Di questo mia mamma se ne era accorta e lo aveva quasi visto quando pochi giorni prima del mio diciottesimo compleanno ero andata a fare le analisi, avevo una fascia sul braccio e avevo detto che mi ero fatta male con dei rami, ovviamente lei ci è stata dietro per un pò dicendomi che aveva paura che io mi facessi del male ecc. Comunque visto che non volevo parlargliene mi è servito un po' di tempo per cercare di calmare la situazione e da quando ho iniziato la dieta e lo sport va tutto ok.. cioè mi sembra che non abbia più questa preoccupazione. Da quando ho smesso ci sono delle volte che sento il desiderio di rifarlo ma comunque riesco a resisterci, eccetto poco meno di due mesi fa che c'è stato un giorno in cui mi sono bruciata sulla mano e sul braccio con la lametta calda, ma da quella volta in poi non ho più fatto nulla e sono sicura che mai accadrà un altra volta. Il fatto è che ora va un po meglio rispetto a prima, ma quando ripenso a un po di mesi fa non riesco a provare nulla, è come se nulla fosse successo, come se fosse tutto normale ma più ci penso e più mi rendo conto che forse non lo è.. Prima per esempio stavo cantando a voce alta per tutta casa e un momento dopo mi stavo abbuffando, così, come se nulla fosse. Se un giorno non rispetto quello che dovrei mangiare, se qualcosa non va, se faccio o mi comporto come non dovrei mi abbuffo. è esasperante questa cosa, non so come smettere di farlo, ho provato a distrarmi in altri modi ma ci ricado sempre dentro.

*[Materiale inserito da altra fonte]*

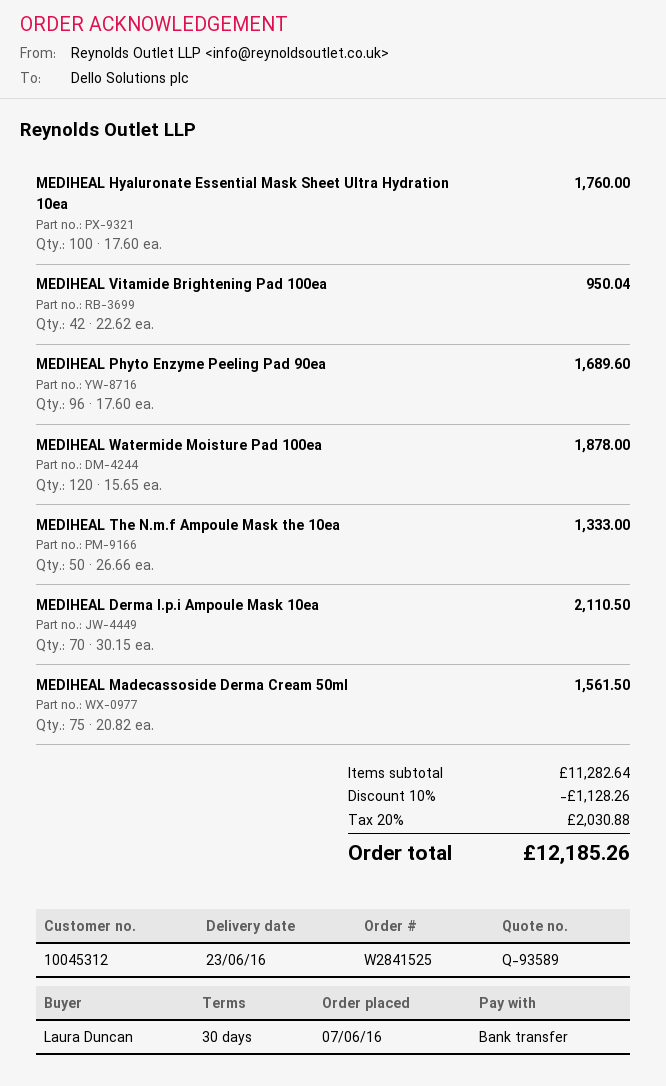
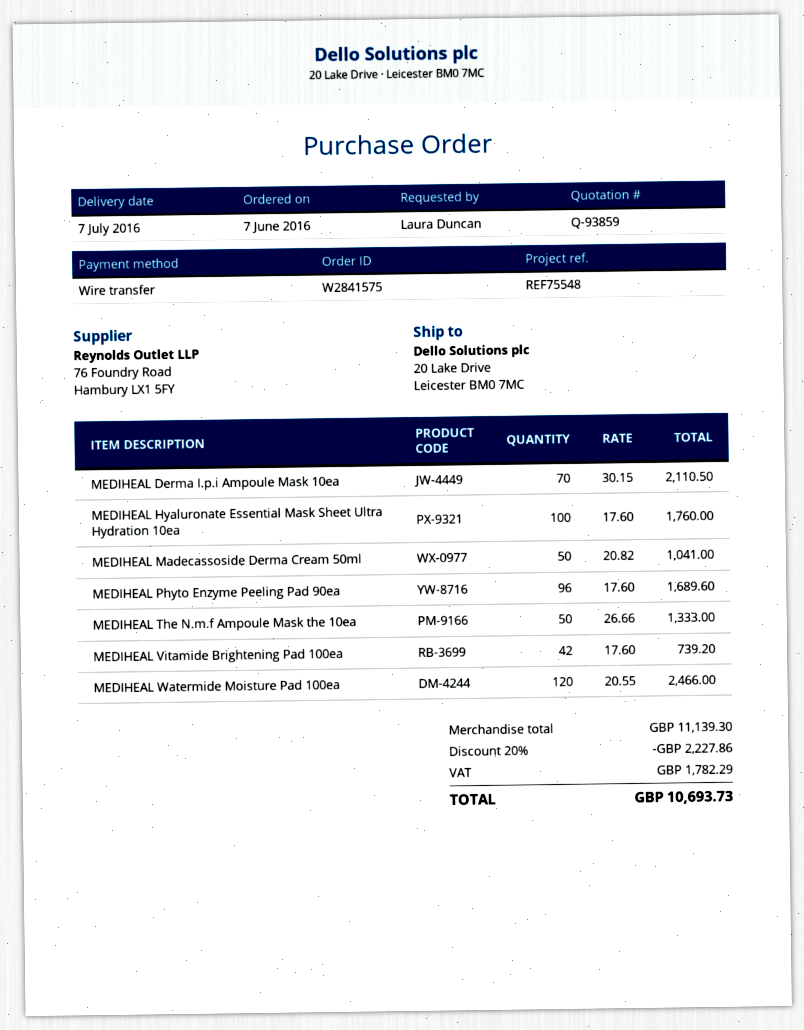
quote number: Q-93589 -> Q-93859
order number: W2841525 -> W2841575
delivery date: 2016-06-23 -> 2016-07-07
MEDIHEAL Vitamide Brightening Pad 100ea: 42 x 22.62 = 950.04 -> 42 x 17.60 = 739.20
MEDIHEAL Watermide Moisture Pad 100ea: 120 x 15.65 = 1878.00 -> 120 x 20.55 = 2466.00
MEDIHEAL Madecassoside Derma Cream 50ml: 75 x 20.82 = 1561.50 -> 50 x 20.82 = 1041.00
subtotal: 11282.64 -> 11139.30
discount: 10% = 1128.26 -> 20% = 2227.86
tax: 2030.88 -> 1782.29
total: 12185.26 -> 10693.73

Non ho mai affrontato l'argomento con nessuno e non è che abbia intenzione di farlo, le persone intorno a me probabilmente si sono accorte un po del cambiamento ma se dovessero uscire realmente tutti i fatti io sarei crocefissa viva davanti a tutto il paese e la città.
Vorrei solo sapere una vostra opinione e che consigli mi dareste ora come ora per risolvere questa cosa.
Vi ringrazio di cuore per aver letto fino a qui, scusate se mi sono dilungata cosi tanto ma volevo cercare di spiegarmi in modo coretto. Un saluto.